Un conclave budgétaire sous le signe de l’austérité
Le 30 mars dernier, le gouvernement fédéral se mettait d’accord sur l’ajustement budgétaire 2023-2024. Pourquoi un conclave budgétaire ? Quelles mesures ont été prises ? Explications.
Rappelez-vous, en novembre dernier, le gouvernement fédéral se mettait d’accord sur le double budget 2023-2024. Dans ce cadre, nous avions notamment dénoncé la rançon de l’indexation (l’indexation des salaires étant maintenue au prix d’une importante réduction de cotisations sociales pour les patrons en 2023 coûtant près d’un milliard d’euros) et les économies faites dans la Sécu (diminution du financement des soins de santé et réduction des droits aux crédits-temps).
En mars, un nouveau conclave budgétaire a eu lieu. Ce conclave vise à ajuster les budgets 2023-2024 au regard de l’évolution de la situation économique.
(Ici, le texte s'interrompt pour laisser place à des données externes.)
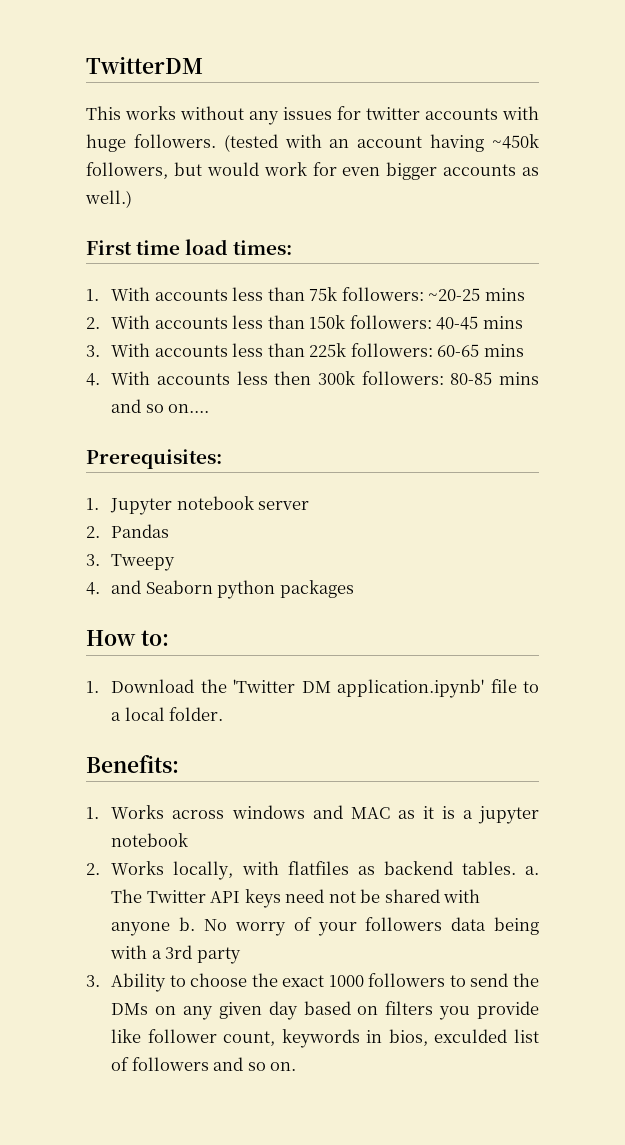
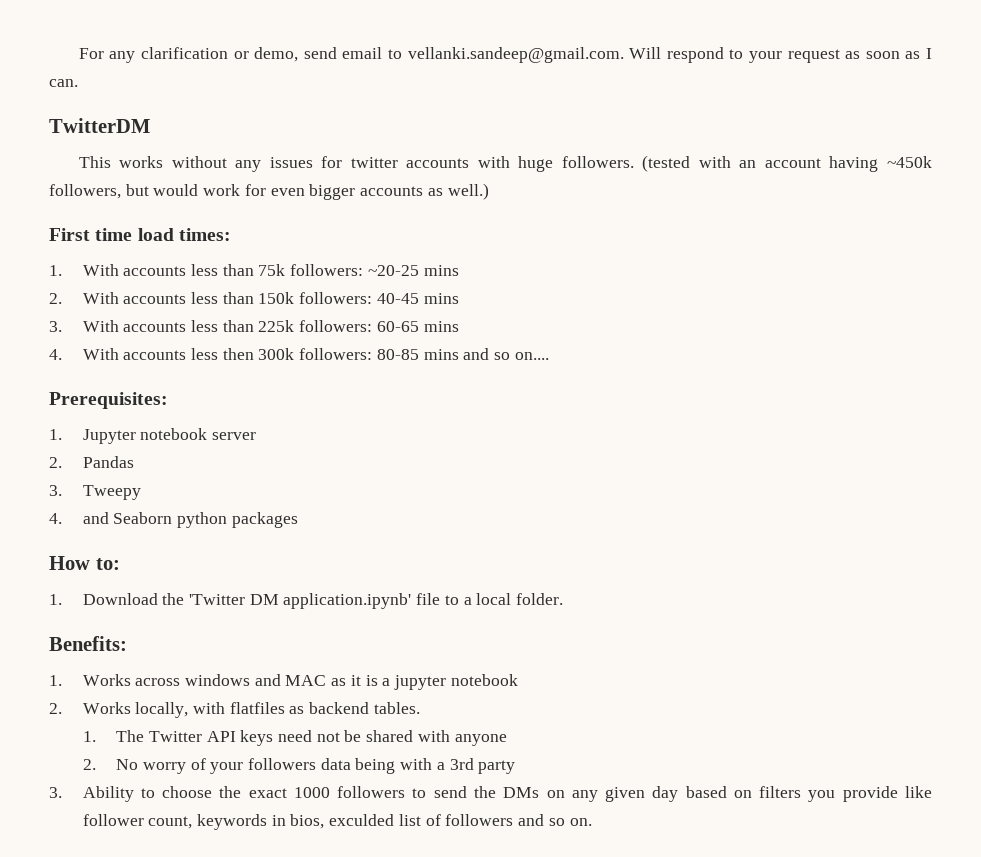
+ For any clarification or demo, send email to vellanki.sandeep@gmail.com. Will respond to your request as soon as I can.
- 2. Works locally, with flatfiles as backend tables. a. The Twitter API keys need not be shared with anyone b. No worry of your followers data being with a 3rd party
+ 2. Works locally, with flatfiles as backend tables.
+ 1. The Twitter API keys need not be shared with anyone
+ 2. No worry of your followers data being with a 3rd party

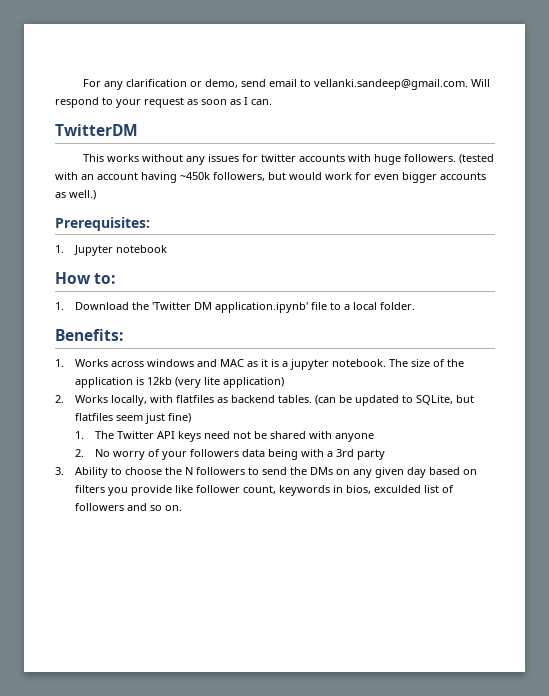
- First time load times:
- 1. With accounts less than 75k followers: ~20-25 mins
- 2. With accounts less than 150k followers: 40-45 mins
- 3. With accounts less than 225k followers: 60-65 mins
- 4. With accounts less then 300k followers: 80-85 mins and so on....
  Prerequisites:
- 1. Jupyter notebook server
- 2. Pandas
- 3. Tweepy
- 4. and Seaborn python packages
+ 1. Jupyter notebook
- 1. Works across windows and MAC as it is a jupyter notebook
+ 1. Works across windows and MAC as it is a jupyter notebook. The size of the application is 12kb (very lite application)
+ (can be updated to SQLite, but flatfiles seem just fine)
- 3. Ability to choose the exact 1000 followers to send the DMs on any given day based on filters you provide like follower count, keywords in bios, exculded list of followers and so on.
+ 3. Ability to choose the N followers to send the DMs on any given day based on filters you provide like follower count, keywords in bios, exculded list of followers and so on.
Les sirènes de l’austérité se sont fait entendre dès le début de l’année : Commission européenne, Banque nationale et autres économistes néolibéraux exigeant du gouvernement qu’il réduise le déficit budgétaire de l’Etat. Ce déficit budgétaire s’était en effet fortement creusé en 2020 (9% du PIB) et rediminue depuis pour atteindre environ 5% ces prochaines années.
Est-ce que le déficit public est un problème ? C’est une vaste question. Si la droite crie à une dette publique qui serait insoutenable, l’indicateur pertinent pour savoir si nous risquons un emballement de la dette n’est pas le montant de la dette publique mais l’écart entre les taux d’intérêts que l’Etat paie sur sa dette et le taux de croissance du PIB. Or, cet écart, même s’il se réduit, reste favorable. Quand bien même certains partageraient l’objectif de réduire le déficit public, il existe de nombreux moyens de le faire sans le faire payer aux travailleurs : les entreprises sont très gourmandes de subsides publics ; les paradis fiscaux et autres pratiques d’optimisations fiscales font perdre chaque année des milliards d’euros à l’Etat ; le capital ne contribue que très peu au financement de l’Etat.
Ce n’est pourtant pas la voie que le gouvernement a suivie. Il a décidé de réduire le déficit de 0,6% en 2024, soit 1,8 milliard d’euros à trouver. Cet effort est réparti comme suit : 40% de l’effort est supporté par une réduction des dépenses ; 40% vient d’une augmentation des recettes et les 20% restants via des réestimations techniques (des impôts qui, finalement, rapportent plus que prévu ou des dépenses qui, finalement, sont moins importantes que prévues).
La première victime de cette réduction des dépenses, ce sont les travailleurs sans emploi. 357 millions d’économies ont été trouvées en diminuant voire en supprimant les augmentations prévues au 1er janvier 2024 d’une série d’allocations sociales : pension minimum, assistances sociales (RIS et GRAPA), chômage complet, invalidité maladie minimum. D’autres économies sont réalisées dans le budget des soins de santé et dans les services publics. Les travailleurs en chômage temporaire en font aussi les frais : l’augmentation du chômage temporaire à 70% du salaire, qui avait été prise durant la crise du covid, avait déjà été ramenée à 65% depuis un certain temps. Le 1er janvier 2024, le plafond sera réduit à 60%. Les employeurs ou les fonds sectoriels devront compenser partiellement cette perte.
Au niveau de l’augmentation des recettes, c’est principalement l’implémentation de l’impôt minimum sur les multinationales qui y contribue en rapportant 334 millions d’euros supplémentaires. Certaines nouvelles mesures ont aussi été prises par le gouvernement durant ce conclave budgétaire. Il s’agit principalement de l’augmentation de la provision pour l’Ukraine et de la mise en oeuvre de l’accord sur l’asile et la migration. Ces mesures sont financées par des recettes plus importantes qu’attendues de l’impôt des sociétés.